Cedra
I was asked if I could do something to replace a grand old cedar tree that had finally succumbed to the ravages of old age and fallen in a storm. The site is at Woolbeding House, near Midhurst in Sussex, and on my first introductory visit, as I turned off the main Midhurst road and wound my way through a narrow high banked lane, I began to have a feeling that I had been here before, and as I drove past an elegant sandstone arch, the sense of familiarity increased.
It was after lunch when I enquired about the previous owners of Woolbeding House that I learned it had been the Lascelles family who had been there. Suddenly it came back to me as clear as day that there was no doubt that I had been here before.
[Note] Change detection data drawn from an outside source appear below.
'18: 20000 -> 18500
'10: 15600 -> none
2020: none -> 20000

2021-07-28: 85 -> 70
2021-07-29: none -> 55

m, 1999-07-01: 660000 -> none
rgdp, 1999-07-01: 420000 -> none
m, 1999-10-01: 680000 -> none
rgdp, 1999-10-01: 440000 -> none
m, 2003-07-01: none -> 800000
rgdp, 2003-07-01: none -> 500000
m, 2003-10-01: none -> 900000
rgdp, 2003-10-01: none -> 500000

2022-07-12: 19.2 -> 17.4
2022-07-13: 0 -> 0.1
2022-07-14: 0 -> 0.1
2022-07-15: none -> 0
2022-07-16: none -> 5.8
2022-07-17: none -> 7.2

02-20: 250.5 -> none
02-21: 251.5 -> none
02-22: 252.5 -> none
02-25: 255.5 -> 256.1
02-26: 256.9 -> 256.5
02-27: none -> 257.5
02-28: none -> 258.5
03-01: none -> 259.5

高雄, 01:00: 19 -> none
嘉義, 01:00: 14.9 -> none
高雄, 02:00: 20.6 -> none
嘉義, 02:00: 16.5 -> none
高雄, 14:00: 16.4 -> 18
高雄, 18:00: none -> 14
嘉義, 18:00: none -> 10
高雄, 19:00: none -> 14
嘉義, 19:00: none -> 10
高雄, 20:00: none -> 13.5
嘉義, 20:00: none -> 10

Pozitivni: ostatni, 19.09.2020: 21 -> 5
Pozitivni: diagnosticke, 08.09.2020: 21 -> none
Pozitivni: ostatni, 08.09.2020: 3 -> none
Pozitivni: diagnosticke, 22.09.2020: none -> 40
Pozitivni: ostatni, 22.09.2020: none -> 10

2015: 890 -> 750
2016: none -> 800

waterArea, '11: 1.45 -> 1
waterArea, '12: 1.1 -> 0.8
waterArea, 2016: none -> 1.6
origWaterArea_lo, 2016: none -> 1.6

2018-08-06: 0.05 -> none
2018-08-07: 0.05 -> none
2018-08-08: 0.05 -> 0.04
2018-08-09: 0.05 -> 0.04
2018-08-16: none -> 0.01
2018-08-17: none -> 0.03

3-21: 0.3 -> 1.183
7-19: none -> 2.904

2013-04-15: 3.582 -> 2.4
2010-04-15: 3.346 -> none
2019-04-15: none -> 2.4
I have a clear recollection of visiting this house with my mother when I must have been 10 years old. And so I was commisioned to put a piece exactly where I had been over 60 years before.
Cedra is in my 2011 Coanda series (see a video here). These pieces take their name from Henri Coanda, who has been called 'the father of fluid dynamics'; he was particularly intrigued by the way fluids cling to surfaces. This came to be called the Coanda effect - here demonstrated on an overhanging surface where the water is allowed to spill over the edge of a bowl and adhere to its underside, converging towards the central trunk.
The piece is fabricated from cast, spun and rolled mirror-polished stainless steel, four metres in diameter. Woolbeding house is owned by the National Trust and the garden opened to the public in April 2011.